How the course is built
It's a dependency chain, not a topic list. Every module assumes only what the previous ones taught, and nothing references a tool before it's been introduced. The 27 modules group into five units, plus a capstone finale.
| Unit | Modules | Theme |
|---|---|---|
| 1: Get out of the chat window | 1–7 | The local foundation: version control, committing the AI's config, getting the AI editing real files safely. |
| 2: Make it shareable, reviewable, recoverable | 8–12 | The team layer: hosting, issues, review, collaboration, recovery. |
| 3: Automate the checking and shipping | 13–19 | The pipeline: tests, CI, security scanning, containers, secrets, delivery, runners. |
| 4: Extend the AI into your systems | 20–23 | The frontier: MCP, skills, securing them, existing codebases. |
| 5: AI in the loop | 24–27 | Agents inside the pipeline, from assistive to autonomous, plus the evals that make it trustworthy. |
| Capstone | finale | One real feature taken end to end. |
Durable core vs. expansion zone. Modules 1–14 are the stable foundation. From Module 15 onward is the expansion zone, where a fast-moving space keeps handing us new lessons. Volatile material lives toward the back so the front stays stable as the course grows.
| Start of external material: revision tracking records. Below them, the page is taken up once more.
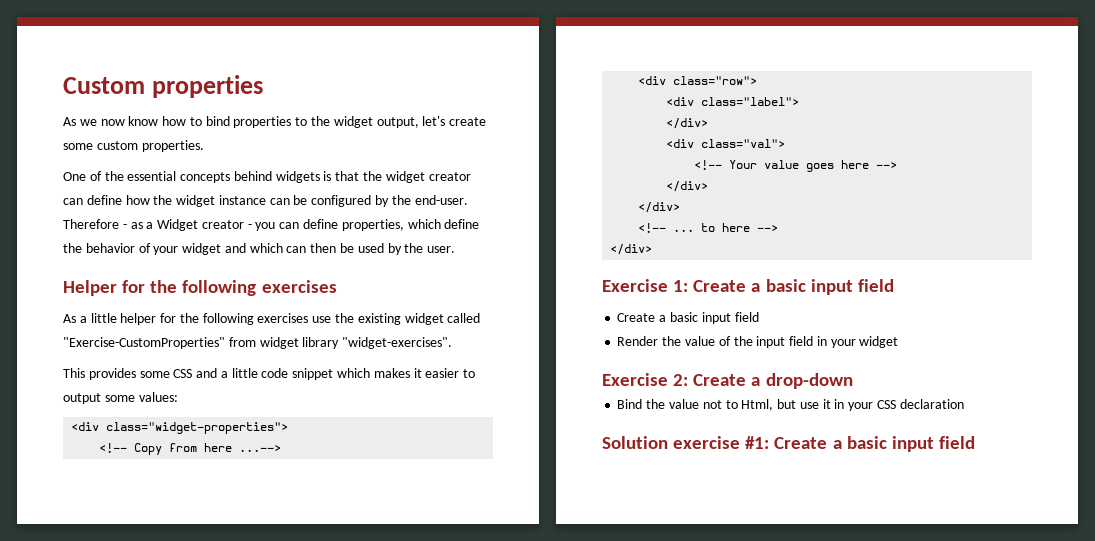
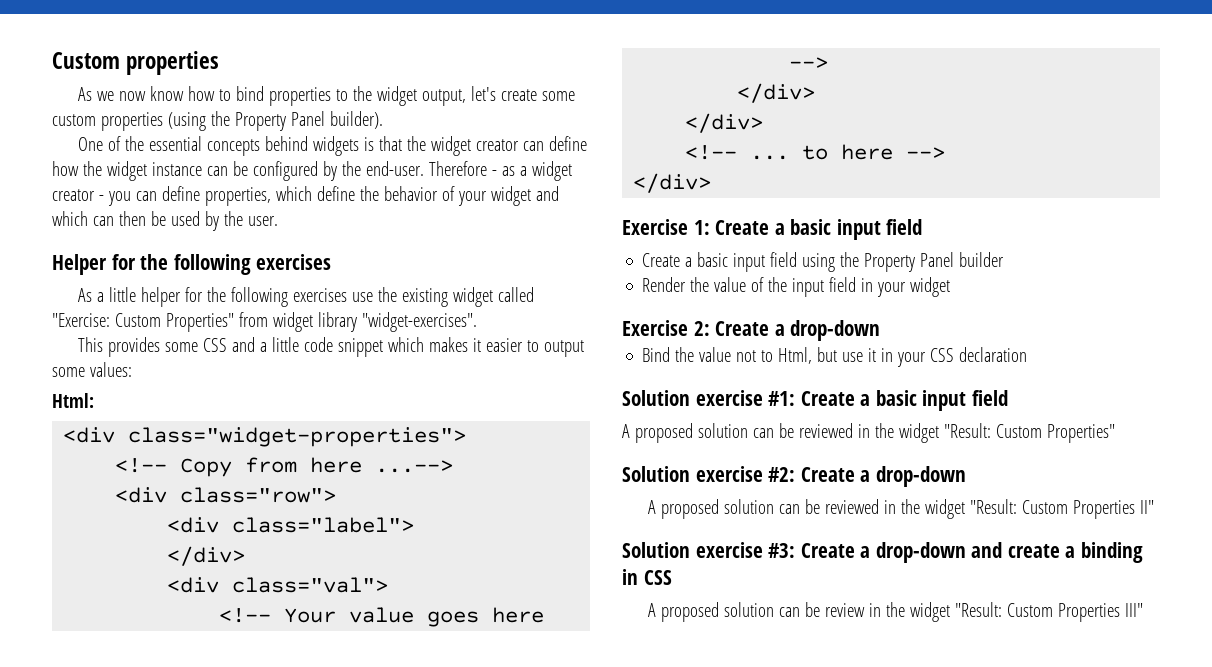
[141,140,204,152] properties. -> [100,111,383,131] properties (using the Property Panel builder).
[157,219,199,231] Widget -> [531,161,572,181] widget
[63,337,225,349] "Exercise-CustomProperties" -> [52,313,234,332] "Exercise: Custom Properties"
(178, 397) none -> [52,393,94,408] // Html:
(759, 317) none -> [802,252,1005,272] using the Property Panel builder
(975, 442) none -> [622,423,1115,443] [622,466,966,487] [648,499,1155,519] [622,542,1143,563] [622,569,672,585] [648,602,1144,622] // A proposed solution can be reviewed in the widget "Result: Custom Properties" // Solution exercise #2: Create a drop-down // A proposed solution can be reviewed in the widget "Result: Custom Properties II" // Solution exercise #3: Create a drop-down and create a binding in CSS // A proposed solution can be review in the widget "Result: Custom Properties III"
See the-workflow-syllabus.md for the full module-by-module plan and
the reasoning behind the sequencing.
How git works in this course
You don't memorize git commands here. Modules 1–3 have you run the basics by hand so you build intuition (the AI is still in a browser chat). Module 4 puts the AI in your editor/CLI, and from there you direct the AI to do the git work (commit, branch, merge, revert) and verify the result. Think arithmetic by hand first, then a calculator. You learn that git is critical and how it works; the AI drives the keystrokes.
Format and conventions
- Written lessons + interactive labs. Every module is a README you read and a lab you run at the keyboard. There are no quizzes; there's a "you're done when…" check.
- Run labs on your own machine, any OS. No sandbox or cloud account required. Where a lab needs code, it leans on Python or shell, picked per lab, kept as small as possible. The concepts are language-agnostic; the labs just need something concrete to run.
- Claude Code as the worked example. Commands and labs use Claude Code as the concrete agent
(
claude --version # sub your own agent); the concepts stay model- and tool-agnostic. - GitHub is the default, not the requirement. Hosting examples use GitHub because nearly everyone will encounter it, but the course is provider-neutral and includes an optional self-hosted-forge track for on-prem and air-gapped environments.
- Self-checks only. No grading, no certification; each module ends at a concrete done-criterion.
Repo layout
ai-workflow-course/
README.md # this file
AGENTS.md # committed AI instructions; dogfoods Module 5 (vendor-neutral name)
the-workflow-syllabus.md # the full course plan (source of truth for structure)
_TEMPLATE.md # the shape every module follows
modules/
01-the-copy-paste-problem/
README.md
lab/
02-version-control-as-a-safety-net/
README.md
lab/
...
capstone/
README.md
assets/ # diagrams, images
Status
All 27 modules and the capstone are written and reviewed. The lessons render to the
Wiki as a textbook, kept in sync from
modules/ by CI. Each lab is skip-friendly: copy that module's lab/start/ snapshot into a
fresh tasks-app, commit, and run that lab without doing the earlier ones.